Inferior vena cava filter tilting between placement and retrieval is associated with caval diameter and need for complex retrieval techniques.

2021 
Abstract Purpose Inferior vena cava (IVC) filter tilt may lead to apex embedment and need for advanced retrieval techniques. This study assesses factors associated with filter tilt change over time and need for complex retrieval procedures. Materials and methods 252 consecutive patients underwent retrievable IVC filter placement and removal at a single academic institution over 58 months. 182 (72.2%) patients met inclusion criteria. IVC filters included 168 (92.3%) Gunther Tulip and 14 (7.7%) Option filters. The primary outcome was medial-to-lateral IVC filter tilt change between placement and retrieval. Secondary outcomes included advanced retrieval technique use and multiple retrieval attempts. Independent variables included demographics, IVC diameter, filter hook position relative to the renal veins, and dwell time. Associations were determined using student's t-tests, ANOVA, and linear and logistic regressions. Results Mean IVC diameter at placement was 19.2 ± 3.3 mm. Mean filter tilts at placement and retrieval were 6.1 ± 4.9° and 5.2 ± 5.0°, respectively. Mean tilt change was 5.0 ± 5.0°. Larger IVC diameter was associated with greater filter tilt change (p = 0.0004).
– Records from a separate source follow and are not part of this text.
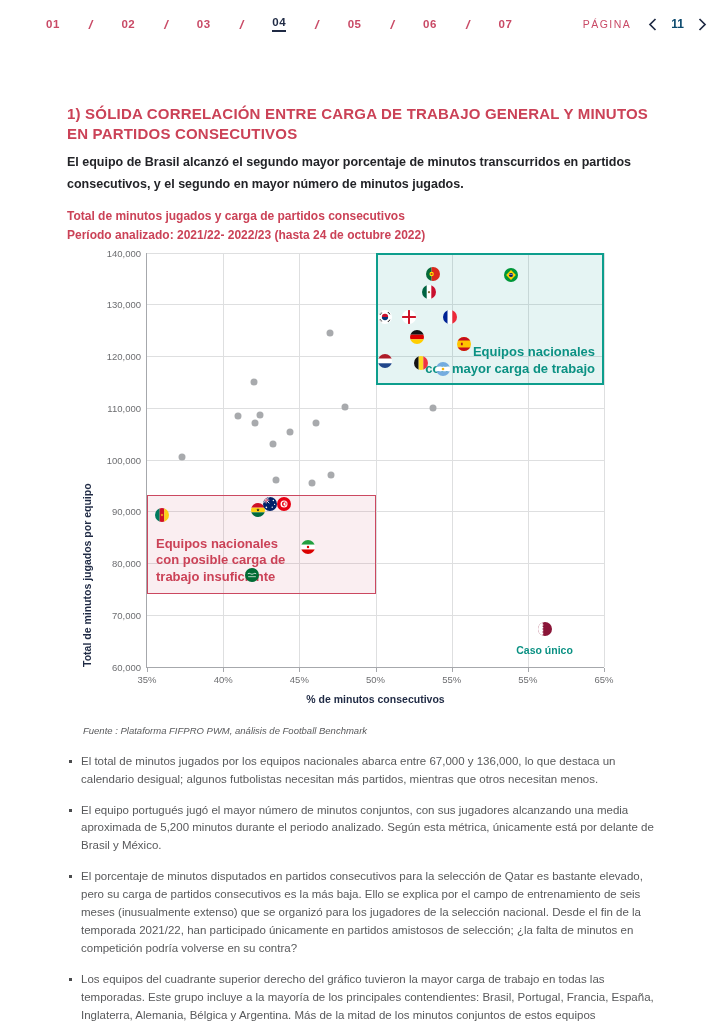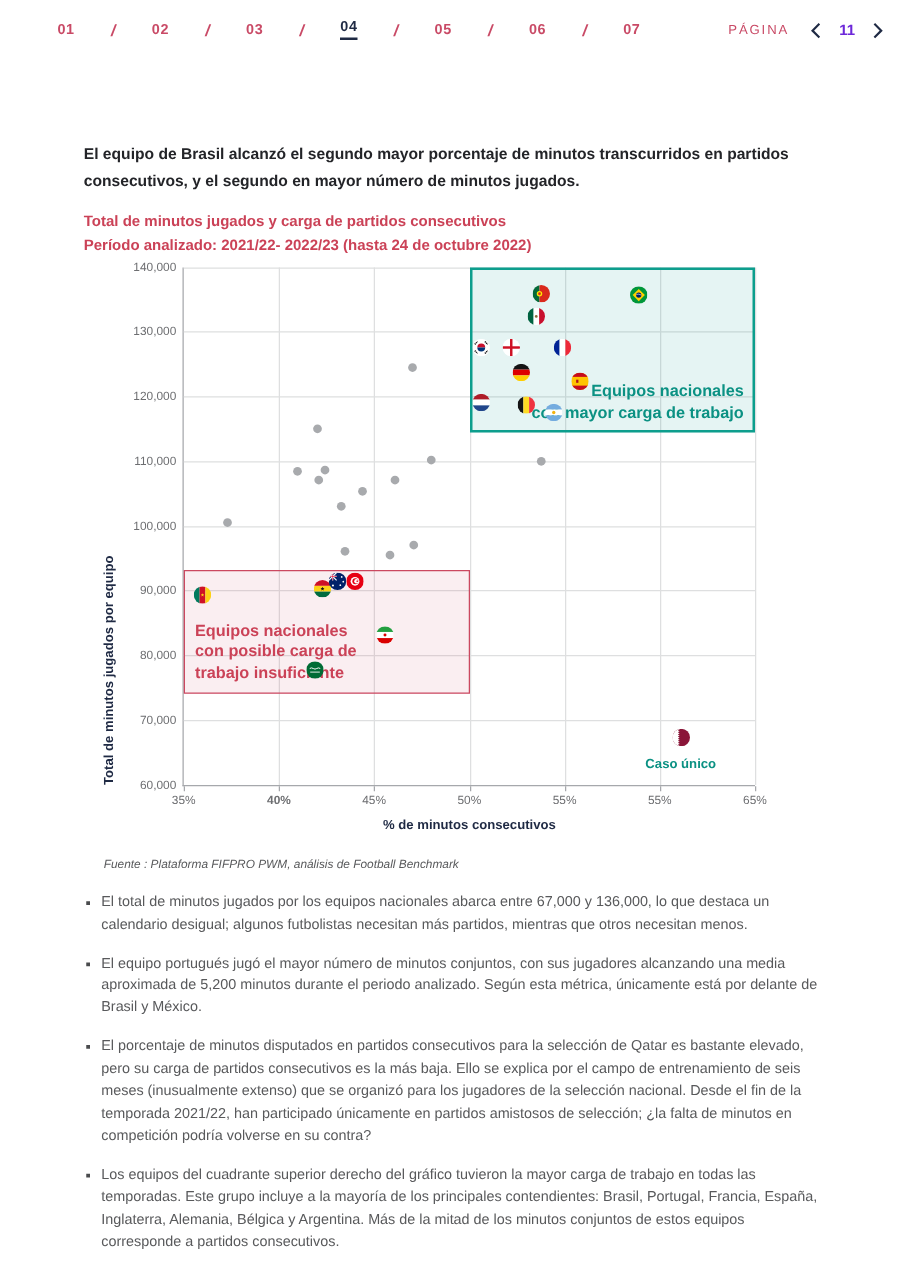--- a/index.html
+++ b/index.html
@@ -17,7 +17,7 @@
   .page-label{font-size:10.5px;font-weight:normal;color:#c94a66;letter-spacing:1.5px;}
   .pager{display:flex;align-items:center;gap:13px;}
   .chev{width:11px;height:15px;cursor:pointer;display:block;}
-  .page-num{font-size:12px;font-weight:bold;color:#6d28d9;}
+  .page-num{font-size:12px;font-weight:bold;color:#0c4a6e;}
   
   .main{padding:104px 67px 0 67px;}
   .title{max-width:600px;font-size:15px;line-height:1.3;font-weight:bold;color:#cb4257;letter-spacing:.2px;margin:0;}

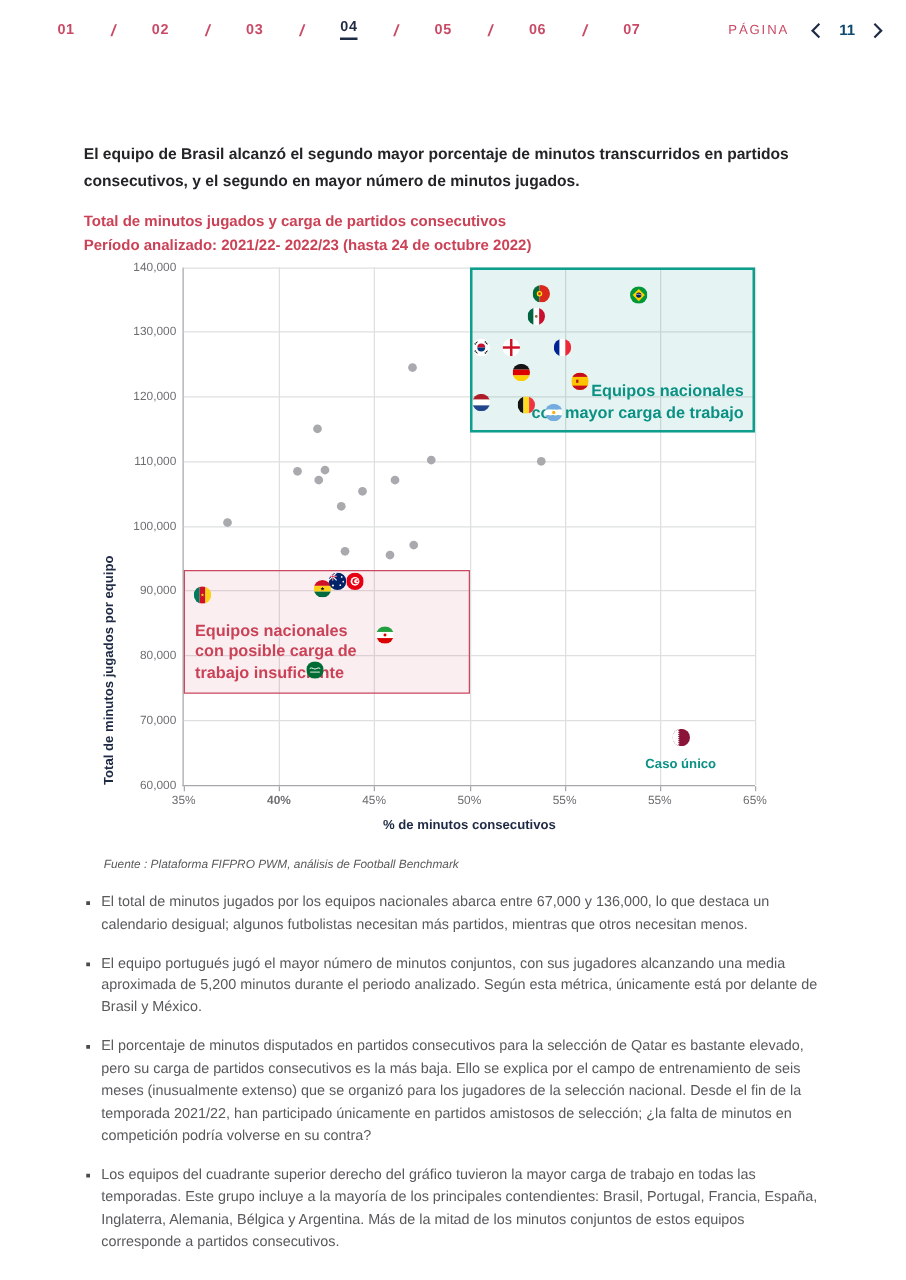--- a/index.html
+++ b/index.html
@@ -90,6 +90,7 @@
   </header>
 
   <main class="main">
+    <h1 class="title">1) SÓLIDA CORRELACIÓN ENTRE CARGA DE TRABAJO GENERAL Y MINUTOS EN PARTIDOS CONSECUTIVOS</h1>
     <p class="intro">El equipo de Brasil alcanzó el segundo mayor porcentaje de minutos transcurridos en partidos consecutivos, y el segundo en mayor número de minutos jugados.</p>
     <p class="chart-head">
       <span>Total de minutos jugados y carga de partidos consecutivos</span><br>

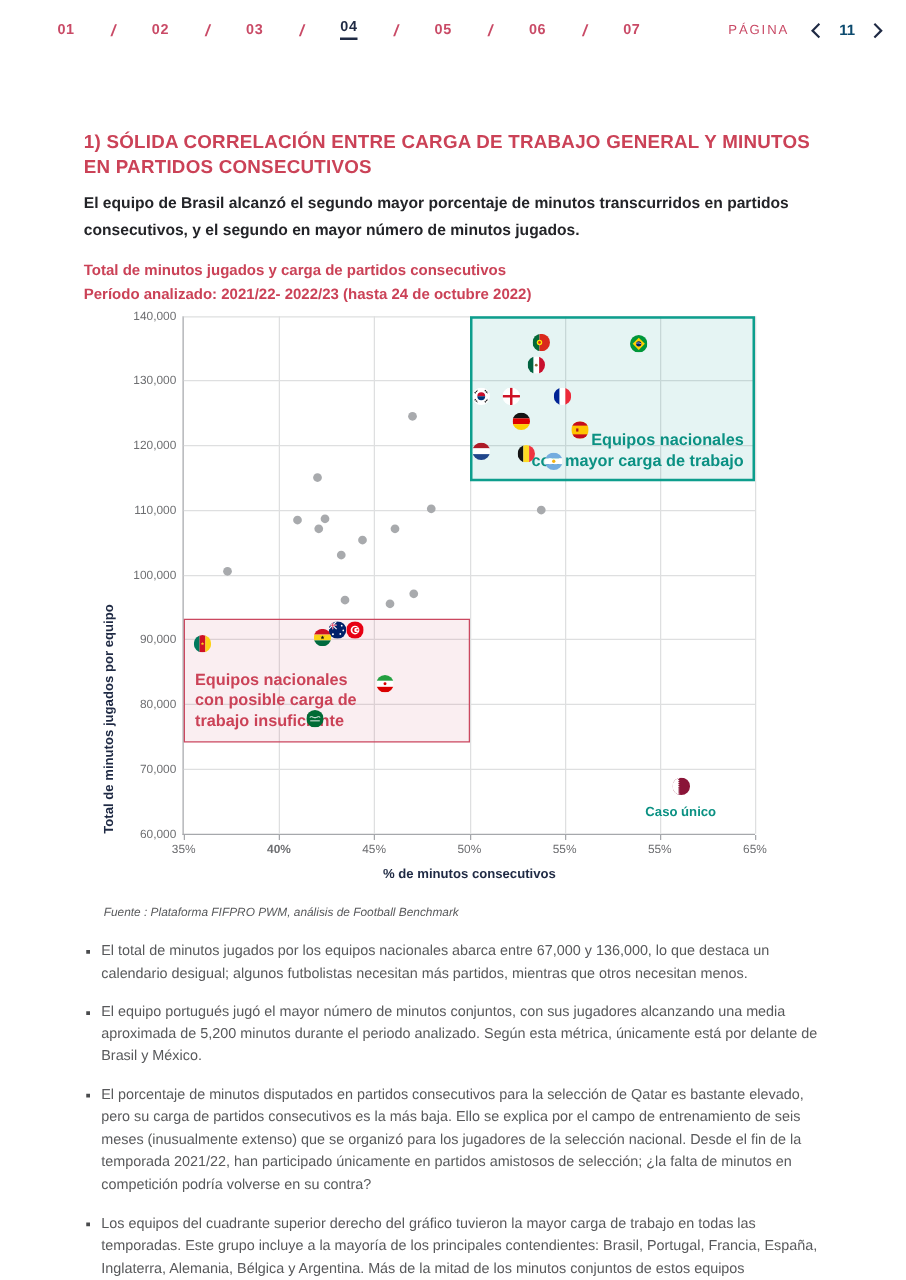--- a/index.html
+++ b/index.html
@@ -105,7 +105,7 @@
           <div class="xlab" style="left: 0px;">35%</div>
           <div class="gl v" style="left: 76.1667px;"></div>
           <div class="xtick" style="left: 76.1667px;"></div>
-          <div class="xlab" style="left: 76.1667px; font-weight: bold;">40%</div>
+          <div class="xlab" style="left: 76.1667px;">40%</div>
           <div class="gl v" style="left: 152.333px;"></div>
           <div class="xtick" style="left: 152.333px;"></div>
           <div class="xlab" style="left: 152.333px;">45%</div>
While IVC diameter did not independently predict retrieval difficulty, greater tilt change and prolonged dwell time were associated with increased advanced retrieval technique use (p = 0.01 and 0.002, respectively). Results were unchanged in a subgroup analysis of patients treated with Gunther Tulip filters. Conclusion Larger IVC diameter predicts increased filter tilt change, which in turn is associated with challenging retrievals. Attention to IVC diameter during filter placement may anticipate tilt-related complications.